SUPPLIED RECORDS:
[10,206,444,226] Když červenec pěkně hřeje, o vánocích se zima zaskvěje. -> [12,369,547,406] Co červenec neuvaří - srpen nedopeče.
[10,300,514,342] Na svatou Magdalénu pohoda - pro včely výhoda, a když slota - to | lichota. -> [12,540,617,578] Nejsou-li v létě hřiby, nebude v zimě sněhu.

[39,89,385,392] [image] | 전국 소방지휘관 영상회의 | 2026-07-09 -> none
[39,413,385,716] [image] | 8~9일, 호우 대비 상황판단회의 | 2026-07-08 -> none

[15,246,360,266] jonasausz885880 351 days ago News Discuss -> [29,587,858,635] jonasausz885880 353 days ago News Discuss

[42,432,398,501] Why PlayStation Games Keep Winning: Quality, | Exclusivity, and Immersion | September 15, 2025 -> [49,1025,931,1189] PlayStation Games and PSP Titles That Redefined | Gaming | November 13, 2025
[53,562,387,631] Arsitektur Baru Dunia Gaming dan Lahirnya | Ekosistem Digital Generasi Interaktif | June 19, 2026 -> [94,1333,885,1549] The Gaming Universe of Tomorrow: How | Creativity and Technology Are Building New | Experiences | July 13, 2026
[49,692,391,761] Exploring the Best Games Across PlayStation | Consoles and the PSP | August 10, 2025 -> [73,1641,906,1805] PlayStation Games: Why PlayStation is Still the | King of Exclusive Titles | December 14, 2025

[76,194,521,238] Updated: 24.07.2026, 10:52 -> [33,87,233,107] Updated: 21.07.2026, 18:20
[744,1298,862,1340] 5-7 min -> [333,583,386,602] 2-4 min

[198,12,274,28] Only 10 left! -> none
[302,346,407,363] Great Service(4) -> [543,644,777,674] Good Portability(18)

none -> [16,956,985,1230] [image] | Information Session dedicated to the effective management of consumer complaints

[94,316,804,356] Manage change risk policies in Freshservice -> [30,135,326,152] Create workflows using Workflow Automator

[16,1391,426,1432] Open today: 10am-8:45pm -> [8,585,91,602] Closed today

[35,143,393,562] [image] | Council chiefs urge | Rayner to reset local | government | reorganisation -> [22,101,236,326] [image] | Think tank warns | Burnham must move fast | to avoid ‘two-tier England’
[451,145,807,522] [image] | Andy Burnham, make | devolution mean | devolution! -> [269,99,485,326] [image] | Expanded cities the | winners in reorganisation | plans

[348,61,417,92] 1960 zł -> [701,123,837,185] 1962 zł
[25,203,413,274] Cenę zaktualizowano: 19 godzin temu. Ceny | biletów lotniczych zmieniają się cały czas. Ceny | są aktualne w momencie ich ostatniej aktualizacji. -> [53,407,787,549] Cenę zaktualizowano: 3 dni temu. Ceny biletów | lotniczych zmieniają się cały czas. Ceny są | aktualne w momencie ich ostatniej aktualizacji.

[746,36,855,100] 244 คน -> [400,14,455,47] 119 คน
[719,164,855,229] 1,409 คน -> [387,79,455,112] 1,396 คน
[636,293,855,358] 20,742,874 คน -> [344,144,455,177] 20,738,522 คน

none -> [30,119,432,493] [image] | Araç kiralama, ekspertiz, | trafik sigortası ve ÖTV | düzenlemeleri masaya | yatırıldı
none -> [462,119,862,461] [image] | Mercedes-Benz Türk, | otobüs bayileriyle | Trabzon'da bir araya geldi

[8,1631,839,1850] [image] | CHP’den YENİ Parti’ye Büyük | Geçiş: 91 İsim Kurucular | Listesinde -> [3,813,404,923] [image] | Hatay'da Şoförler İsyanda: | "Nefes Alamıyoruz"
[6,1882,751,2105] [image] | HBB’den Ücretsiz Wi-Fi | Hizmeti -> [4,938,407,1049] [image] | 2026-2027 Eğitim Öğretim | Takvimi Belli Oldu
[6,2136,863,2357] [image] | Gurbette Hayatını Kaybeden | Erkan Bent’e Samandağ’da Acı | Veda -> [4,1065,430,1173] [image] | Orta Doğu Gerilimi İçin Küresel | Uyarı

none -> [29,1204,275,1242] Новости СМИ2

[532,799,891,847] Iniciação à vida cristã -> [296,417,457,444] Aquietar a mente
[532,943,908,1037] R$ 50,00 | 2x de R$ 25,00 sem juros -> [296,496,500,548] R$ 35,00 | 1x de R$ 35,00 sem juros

YOUR TASK:
When a line in the listing has the string "Gaming" in it, return that line.

ANSWER SPACE:
[42,432,398,501] Why PlayStation Games Keep Winning: Quality, | Exclusivity, and Immersion | September 15, 2025 -> [49,1025,931,1189] PlayStation Games and PSP Titles That Redefined | Gaming | November 13, 2025
[53,562,387,631] Arsitektur Baru Dunia Gaming dan Lahirnya | Ekosistem Digital Generasi Interaktif | June 19, 2026 -> [94,1333,885,1549] The Gaming Universe of Tomorrow: How | Creativity and Technology Are Building New | Experiences | July 13, 2026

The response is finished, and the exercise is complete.